Article

Increasing Interest in Neoadjuvant Endocrine Treatment for Locally Advanced Breast Cancer

Although overall mortality related to breast cancer in women is declining, patients with locally advanced breast cancer still pose a challenge to oncologists.

Although overall mortality related to breast cancer in women is declining, patients with locally advanced breast cancer (LABC) still pose a challenge to oncologists.

LABC patients fall into 2 distinct categories: women with large clinical stage tumors who need mastectomies rather than breast-conserving surgeries, and women with inflammatory breast cancer for whom surgery is unlikely to successfully remove all existing disease.

Those in the latter category have poor prognoses as a result of their diseases’ aggressive nature, advanced stage at diagnosis, and difficulty in obtaining complete surgical margins. Such challenges redirect the oncologist’s attention to neoadjuvant chemotherapy as a method for reducing tumor burden enough to permit successful surgery.

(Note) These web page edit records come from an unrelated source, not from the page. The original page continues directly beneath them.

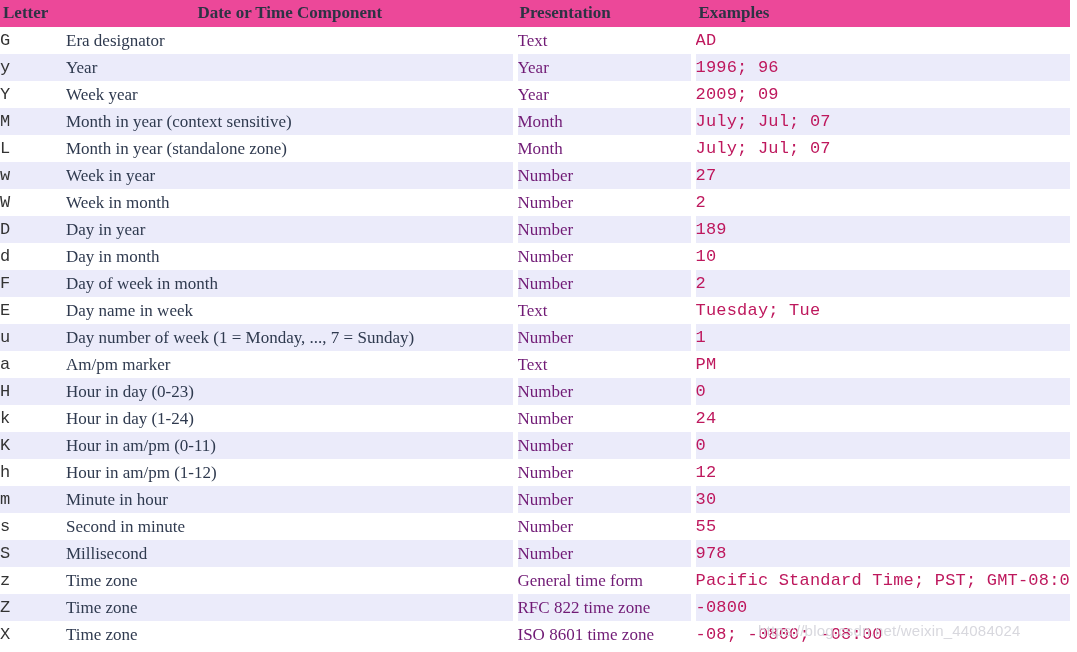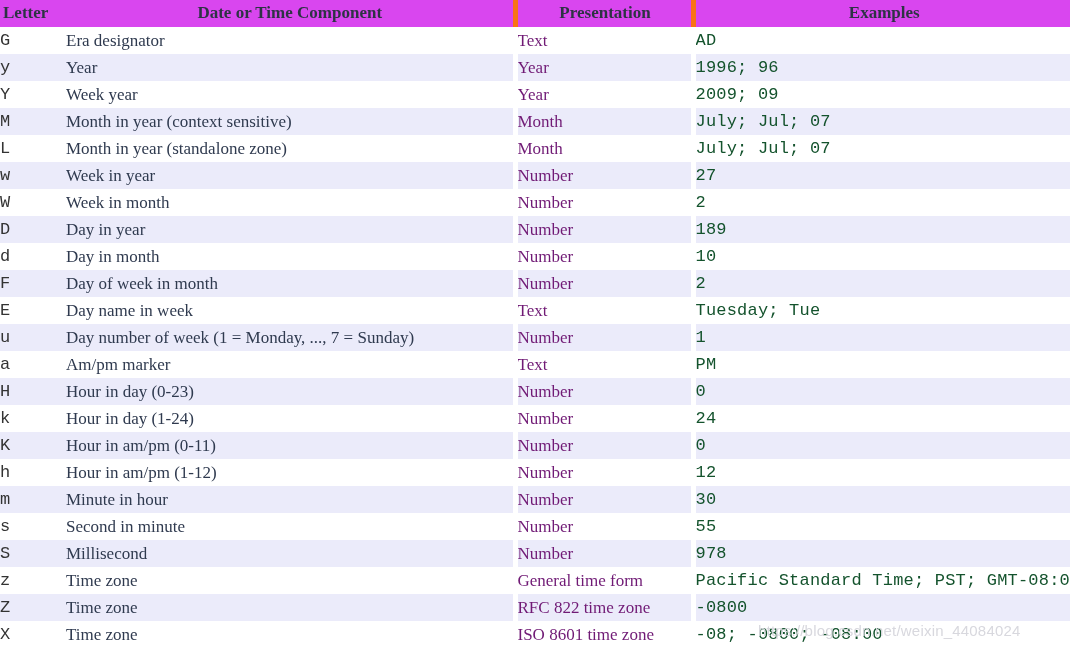"Letter" #pattern-table thead th { background: #d946ef -> #ec4899 }
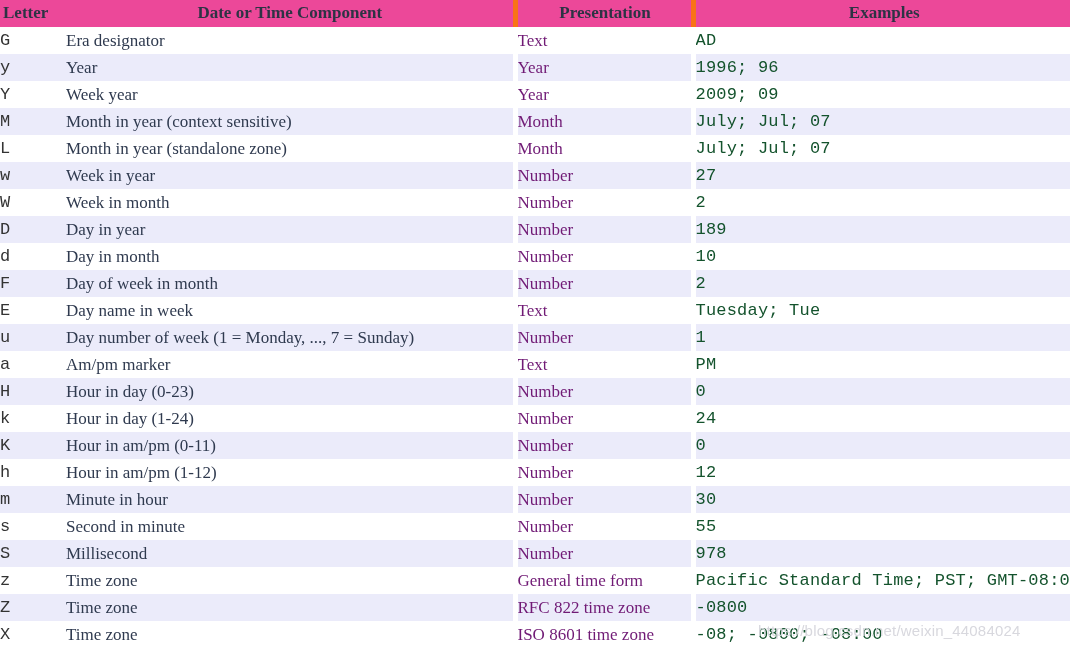"Presentation" #pattern-table thead th.gap-before { border-left: 5px solid #f97316 -> 5px solid #ec4899; text-align: center -> none }
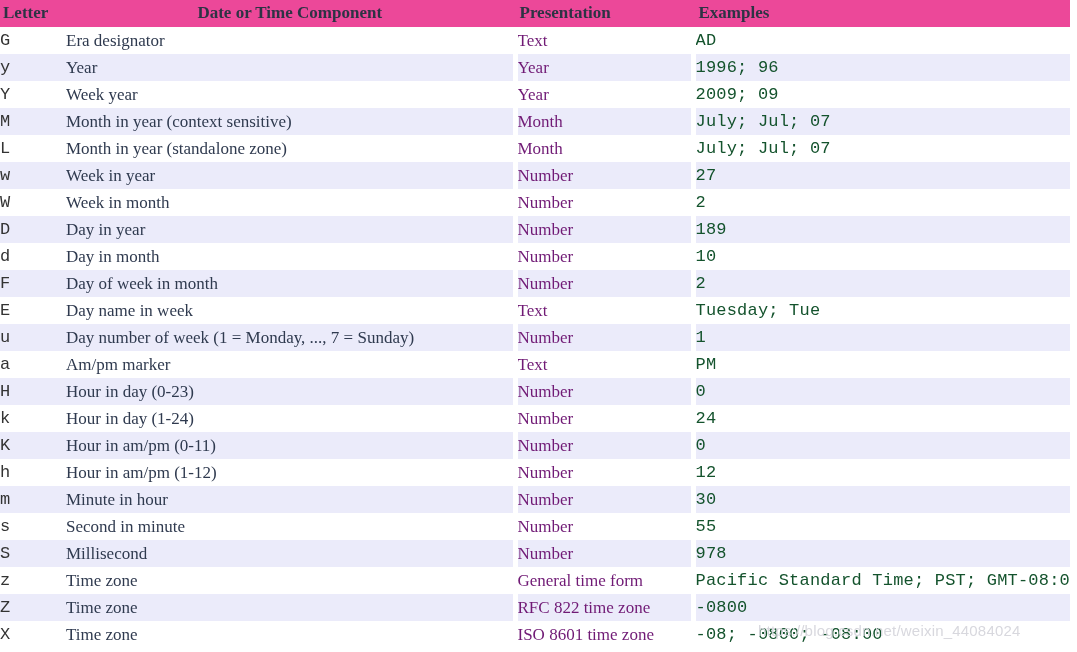"AD" td.cell-examples { color: #14532d -> #be185d }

Neoadjuvant endocrine therapy originated as an intervention for elderly or frail patients with hormone receptor—positive LABC. However, shared clinical knowledge on endocrine intervention in breast cancer has exploded over the last 15 years. Today, oncologists understand differential responses to chemotherapy and endocrine therapy in various subtypes of breast cancer. For this reason, neoadjuvant endocrine therapy now offers hope to women with LABC.

A multinational team of researchers published a review of neoadjuvant endocrine therapy in the February 2014 issue of Current Oncology. Their 7 points address the entire treatment continuum, which include:

  • Establishing endocrine therapy’s safety before surgery
  • Comparing neoadjuvant chemotherapy to endocrine therapy
  • Deciding whether to use aromatase inhibitors or tamoxifen
  • Identifying the optimal duration of therapy
  • Comparing aromatase inhibitors in the neoadjuvant setting
  • Addressing human epidermal growth factor receptor 2—positive disease
  • Using biomarkers and genomic evaluations to formulate prognoses

The review presented a concise summary of the current medical knowledge on neoadjuvant endocrine therapy for LABC and directly discussed many factors that muddy patients’ clinical pictures. The researchers looked to the POETIC trial, which has exposed 4,000 postmenopausal estrogen receptor—positive breast cancer patients to 2 weeks of preoperative adjuvant endocrine treatment, in order to clarify the treatment’s role and identify the biomarkers associated with best response.